I have a JSON data in a text file which contains pair of latitude and longitude,Now I want to store this data into MYSQL DB,How to go about & what's the best approach please suggest.
Here is My JSON data
[{"latlon":{"lng":77.75124312,"lat":12.97123123},"type":"s"},
{"latlon":{"lon":77.73004942455374,"lat":12.98227579706589},"type":"s"},
{"latlon":{"lon":77.67374449291539,"lat":12.995490063545521},"type":"v"},
{"latlon":{"lon":77.6097147993144,"lat":12.970900929013666},"type":"s"},
{"latlon":{"lon":77.53933363476645,"lat":12.948316929346504},"type":"s"},
{"latlon":{"lng":77.48213123,"lat":12.91213213},"type":"s"}
.
.
.
.
]
The String may go up to 50 points
Some comments have suggested leaving it in JSON format and storing it in a text column.
I'd suggest that if you have control over your schema, you should store it in two NUMERIC
fields - one for latitude, and one for longitude. Fundamentally, that's the data you have. The fact that you've received it using JSON as a container format is irrelevant to the data itself.

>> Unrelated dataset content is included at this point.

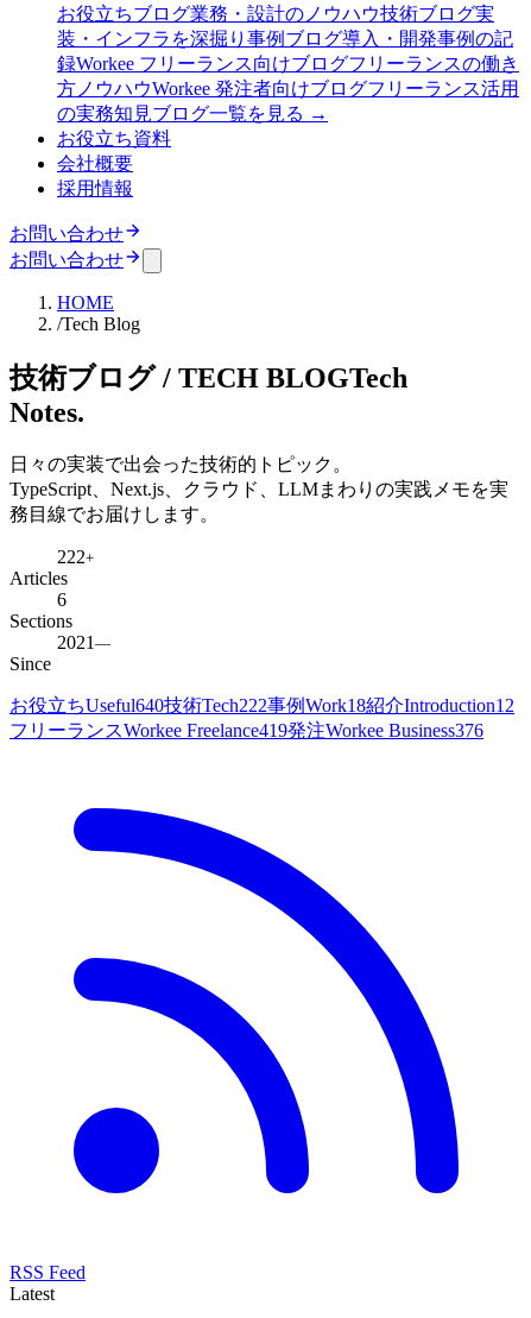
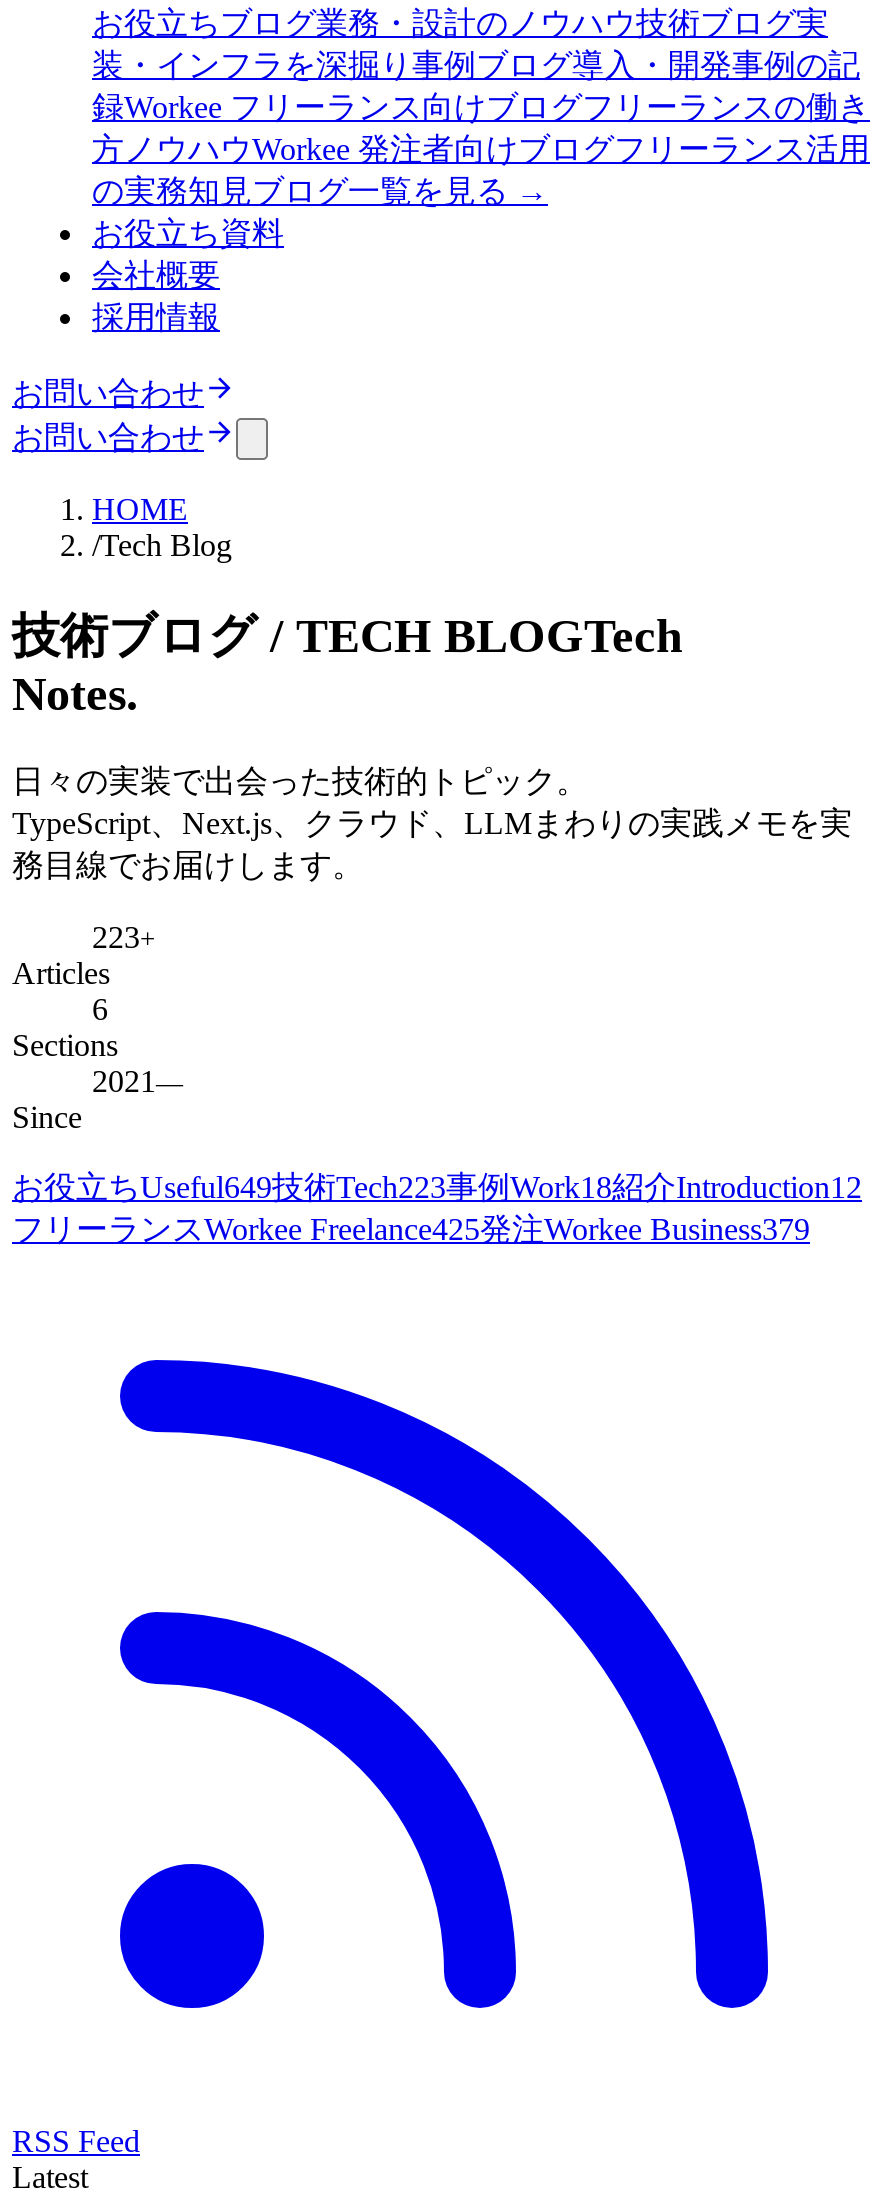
[57,546,94,567] 222+ -> [92,920,154,954] 223+
[10,695,514,715] お役立ちUseful640技術Tech222事例Work18紹介Introduction12 -> [12,1170,862,1204] お役立ちUseful649技術Tech223事例Work18紹介Introduction12
[10,720,483,740] フリーランスWorkee Freelance419発注Workee Business376 -> [12,1212,810,1246] フリーランスWorkee Freelance425発注Workee Business379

If you store it as a latitude and a longitude, it's simpler to query over it, and you can still recreate the JSON later if you want to... but if you end up wanting to fetch it not as JSON, you'll be in a much better position to do so. It also means you're not tying yourself to JSON against future changes.
Personally I think it's always a good idea to mentally separate the intrinsic nature of the data from the way that you happen to receive it. Store the data in whatever format is idiomatic for that storage - so if you're storing a number, use one of the numeric data types. If you're storing a date and time, use datetime
, etc. That way you don't end up with an extra layer between you and the data itself every time you want to access it.
This approach also means you're much more likely to spot bad data early on - if you just store the JSON directly without parsing it first, you could later find that the latitude or longitude isn't a valid number. Heck, the fact that your sample data sometimes has lon
and sometimes has lng
suggests you should do some data cleanup anyway.